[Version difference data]
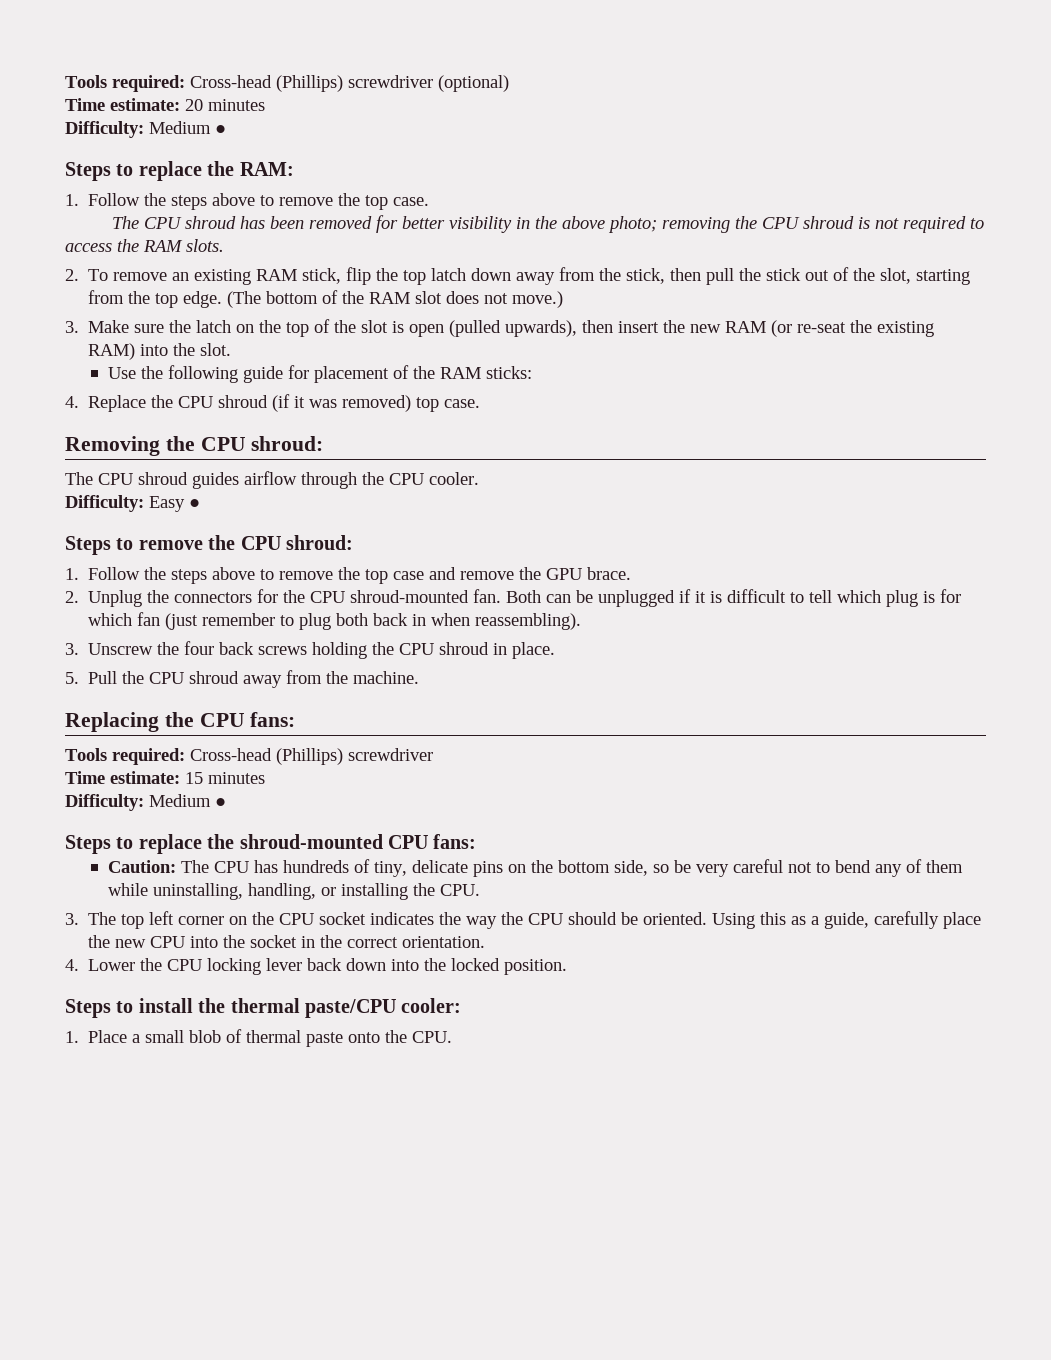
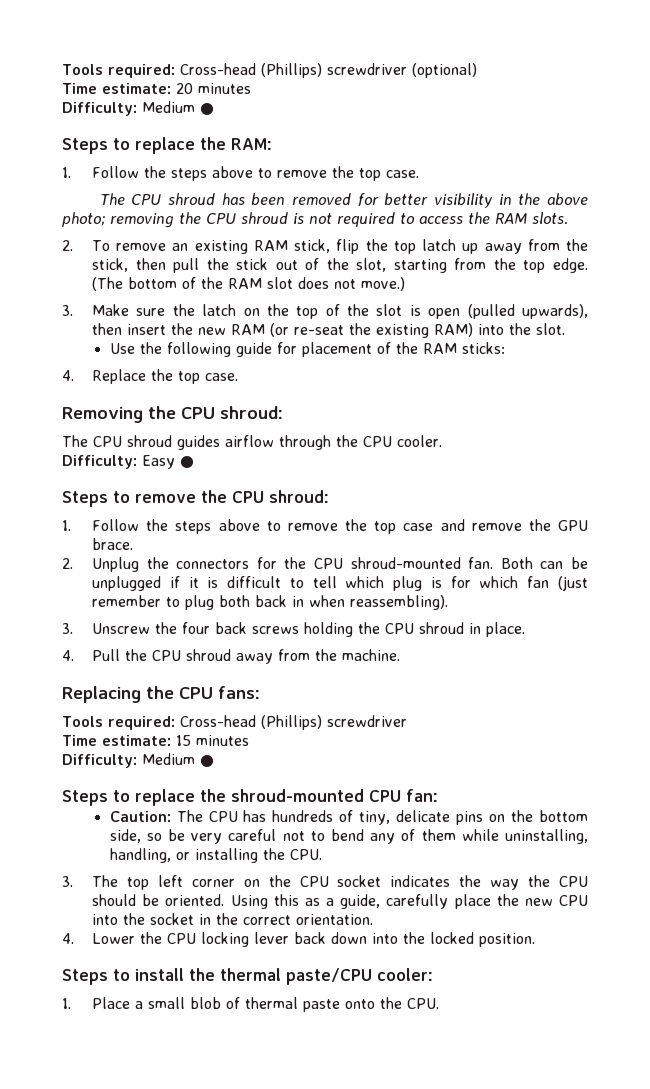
- 2. To remove an existing RAM stick, flip the top latch down away from the stick, then pull the stick out of the slot, starting from the top edge.
+ 2. To remove an existing RAM stick, flip the top latch up away from the stick, then pull the stick out of the slot, starting from the top edge.
- 4. Replace the CPU shroud (if it was removed) top case.
+ 4. Replace the top case.
- 5. Pull the CPU shroud away from the machine.
+ 4. Pull the CPU shroud away from the machine.
- Steps to replace the shroud-mounted CPU fans:
+ Steps to replace the shroud-mounted CPU fan:

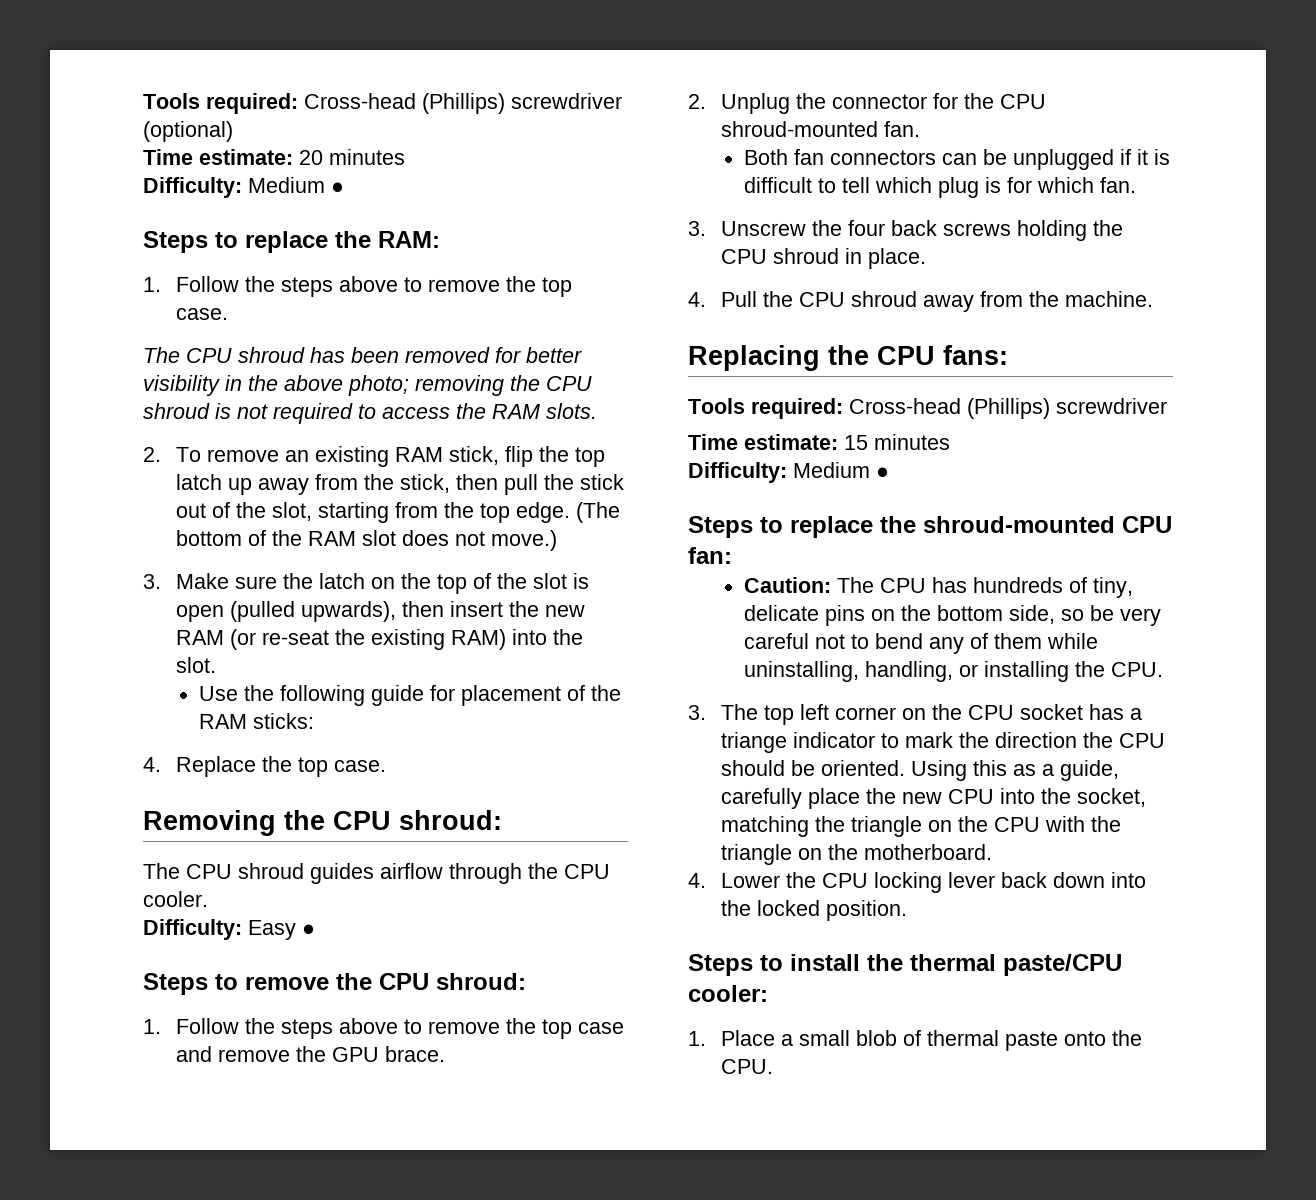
- 2. Unplug the connectors for the CPU shroud-mounted fan. Both can be unplugged if it is difficult to tell which plug is for which fan (just remember to plug both back in when reassembling).
+ 2. Unplug the connector for the CPU shroud-mounted fan.
+ Both fan connectors can be unplugged if it is difficult to tell which plug is for which fan.
- 3. The top left corner on the CPU socket indicates the way the CPU should be oriented.
+ 3. The top left corner on the CPU socket has a triange indicator to mark the direction the CPU should be oriented.
- Using this as a guide, carefully place the new CPU into the socket in the correct orientation.
+ Using this as a guide, carefully place the new CPU into the socket, matching the triangle on the CPU with the triangle on the motherboard.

■ THE TASK
Give the records again without a single change, and exclude the pictures.

■ ANSWER TO THIS EXERCISE
- 2. To remove an existing RAM stick, flip the top latch down away from the stick, then pull the stick out of the slot, starting from the top edge.
+ 2. To remove an existing RAM stick, flip the top latch up away from the stick, then pull the stick out of the slot, starting from the top edge.
- 4. Replace the CPU shroud (if it was removed) top case.
+ 4. Replace the top case.
- 5. Pull the CPU shroud away from the machine.
+ 4. Pull the CPU shroud away from the machine.
- Steps to replace the shroud-mounted CPU fans:
+ Steps to replace the shroud-mounted CPU fan:

- 2. Unplug the connectors for the CPU shroud-mounted fan. Both can be unplugged if it is difficult to tell which plug is for which fan (just remember to plug both back in when reassembling).
+ 2. Unplug the connector for the CPU shroud-mounted fan.
+ Both fan connectors can be unplugged if it is difficult to tell which plug is for which fan.
- 3. The top left corner on the CPU socket indicates the way the CPU should be oriented.
+ 3. The top left corner on the CPU socket has a triange indicator to mark the direction the CPU should be oriented.
- Using this as a guide, carefully place the new CPU into the socket in the correct orientation.
+ Using this as a guide, carefully place the new CPU into the socket, matching the triangle on the CPU with the triangle on the motherboard.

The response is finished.